On sait ce que c’est, les coins sombres qu’on préfère ne pas montrer. Pas parce qu’on aime les ténèbres, mais parce que la lumière a cette drôle de façon de révéler ce qu’on cache: nos petites chutes quotidiennes, nos hésitations, nos peurs. Et puis une phrase qui revient, discrète mais tenace: laisse venir la lumière.

Quand on parle de lumière, on pense tout de suite au grand, au spectaculaire. Mais souvent, c’est une lumière très simple qui fait le boulot: une lucarne dans une porte, un rayon qui traverse une fenêtre mal fermée, un mot dit doucement qui remet les choses à plat. Cette lumière-là ne brûle pas les yeux, elle pénètre sans fracas, elle touche sans condamner.

Dans nos vies, il y a des zones où on a rangé nos secrets: ce qu’on a fait, ce qu’on a laissé faire, ce qu’on ne peut pas dire sans trembler. La lumière, ce n’est pas pour nous pointer du doigt, c’est pour nous libérer. Elle montre ce qui est là, certes, mais elle éclaire aussi ce qui est possible: une parole remise, une démarche reprise, une main tendue.

Souvent, on se dit: si je montre mes failles, on va m’utiliser ou me juger. Mais la lumière ne cherche pas à humilier; elle cherche à guérir. Elle ne déteste pas nos fragilités; elle les accueille comme le terrain où peut pousser une vérité plus grande: que nous ne sommes pas condamnés à rester les mêmes, que l’on peut devenir plus vrai, plus libre, pas à cause de nous-mêmes, mais parce que quelqu’un nous voit avec bienveillance et nous réapprend à nous voir avec patience.

Laisser la lumière traverser nos sons sombres, c’est consentir à être connu non pas pour nos erreurs, mais pour notre potentiel à aimer mieux, à pardonner plus facilement, à espérer sans façade. C’est accepter qu’oser dire ce qui nous surprend, ce qui nous manque, peut tout changer: un pas, puis un autre; une main qui s’avance, puis une autre; une vie qui se réoriente sans que tout tombe en miettes, mais au contraire se révèle plus entière.

Et puis, c’est aussi se rappeler que la lumière ne vient pas de nous seuls. Elle passe par une autre Présence qui marche avec nous, qui soutient nos pas hésitants et qui, même lorsque nous avons l’impression d’être trempés dans l’ombre, ne cesse de dire: tu es aimé tel que tu es, et tu peux progresser vers ce que tu es vraiment.

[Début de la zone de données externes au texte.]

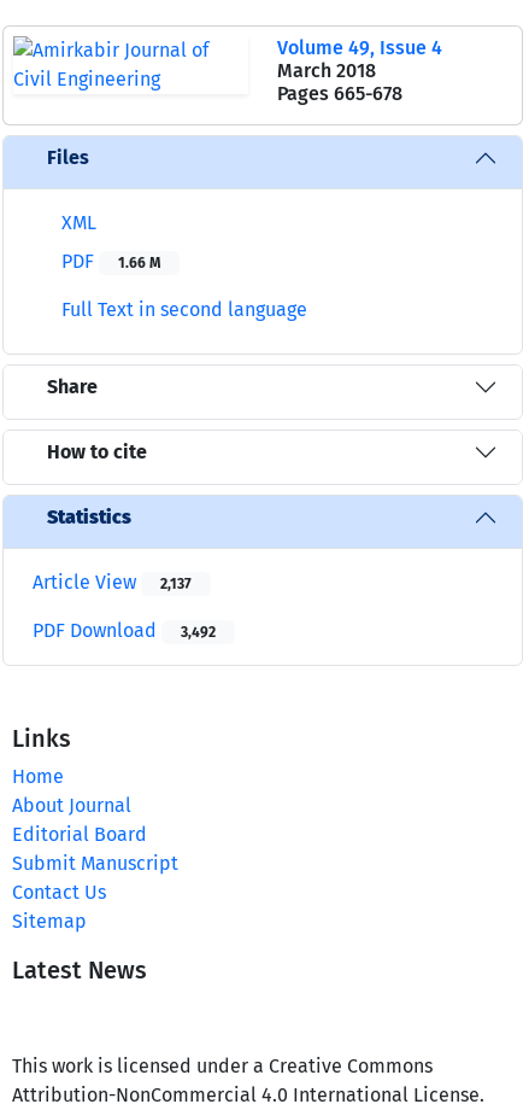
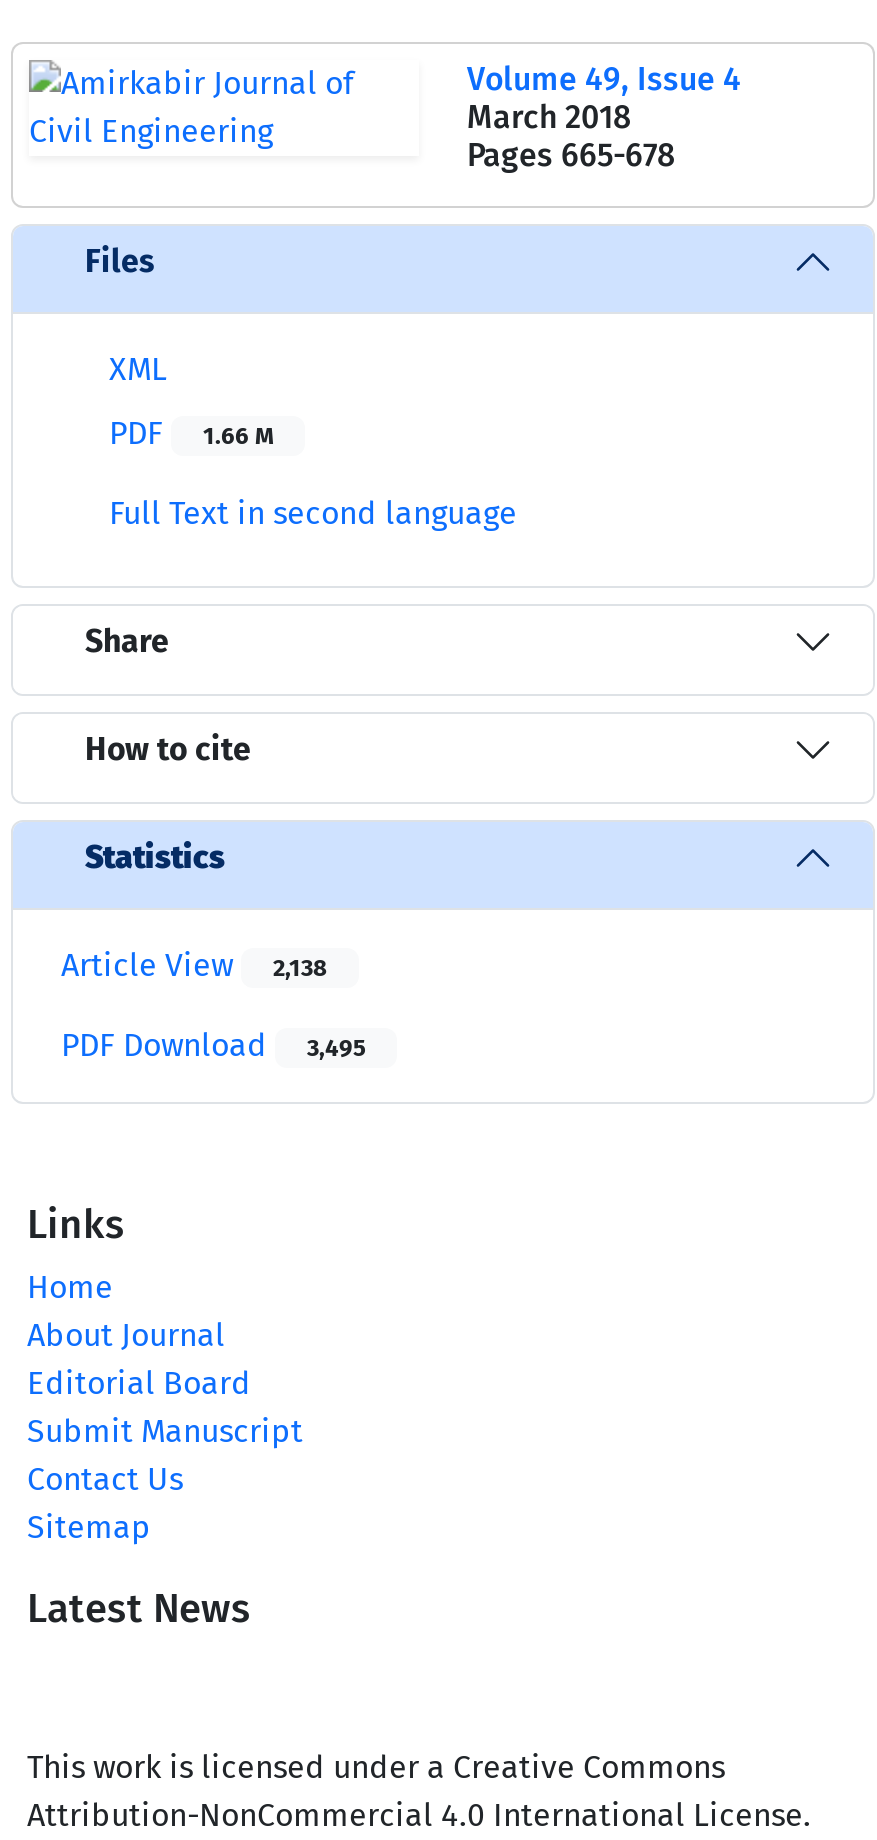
[33,570,192,593] Article View 2,137 -> [61,946,327,984] Article View 2,138
[33,619,216,642] PDF Download 3,492 -> [61,1026,365,1064] PDF Download 3,495

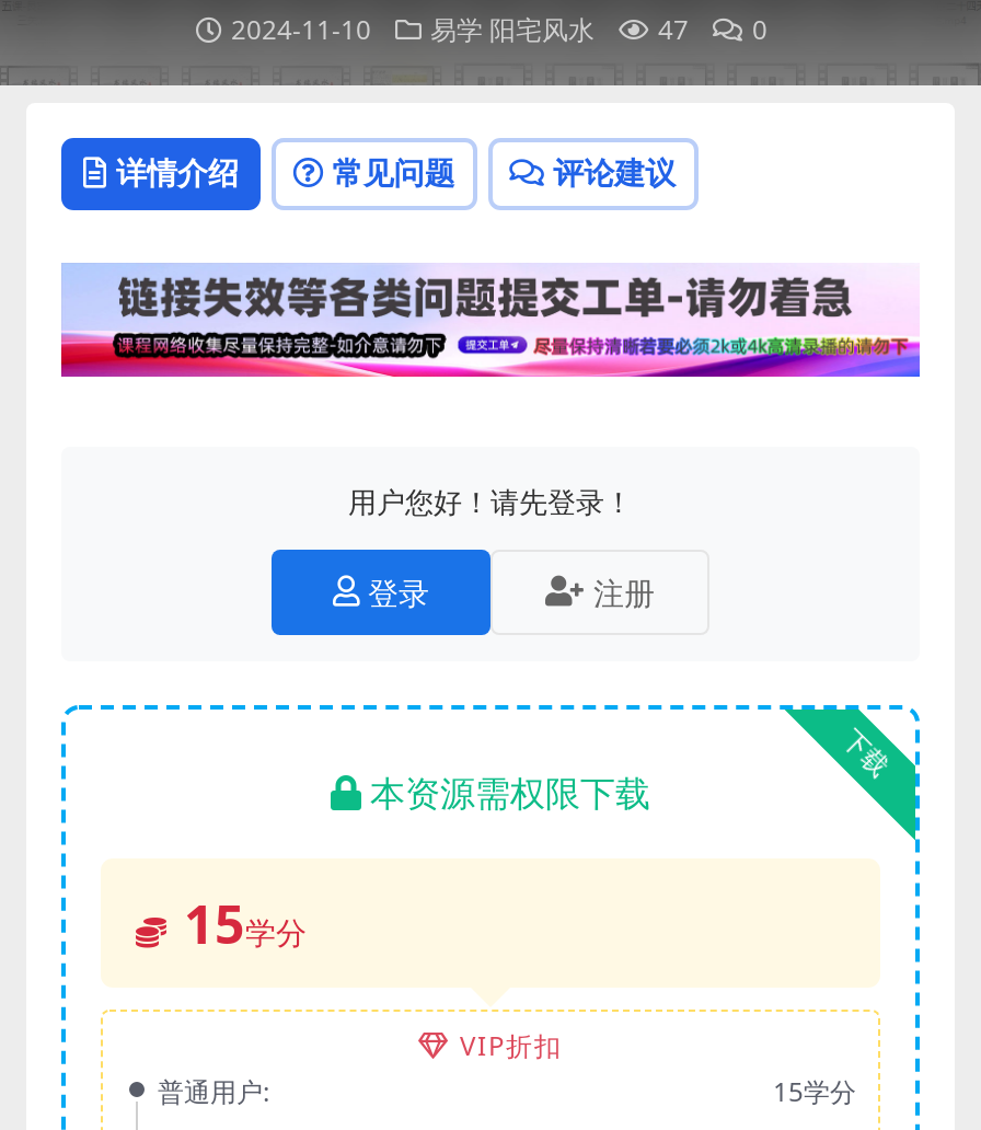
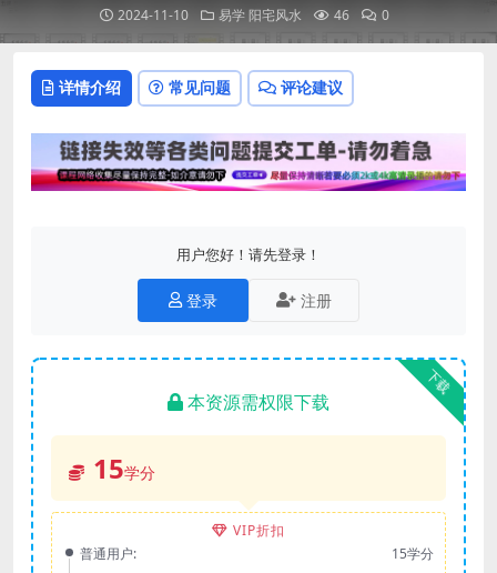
[231,11,768,48] 2024-11-10 易学 阳宅风水 47 0 -> [117,6,389,24] 2024-11-10 易学 阳宅风水 46 0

Questions pour accompagner la réflexion personnelle:

  • Qu’est-ce qui, dans ma vie, a besoin d’être traversé par la lumière pour être vu tel qu’il est vraiment?
  • Quelles peurs me retiennent d’oser la transparence avec Dieu, avec les autres, avec moi-même?
  • Comment puis-je cultiver, jour après jour, une honnêteté qui laisse la lumière faire son travail de guérison sans me briser?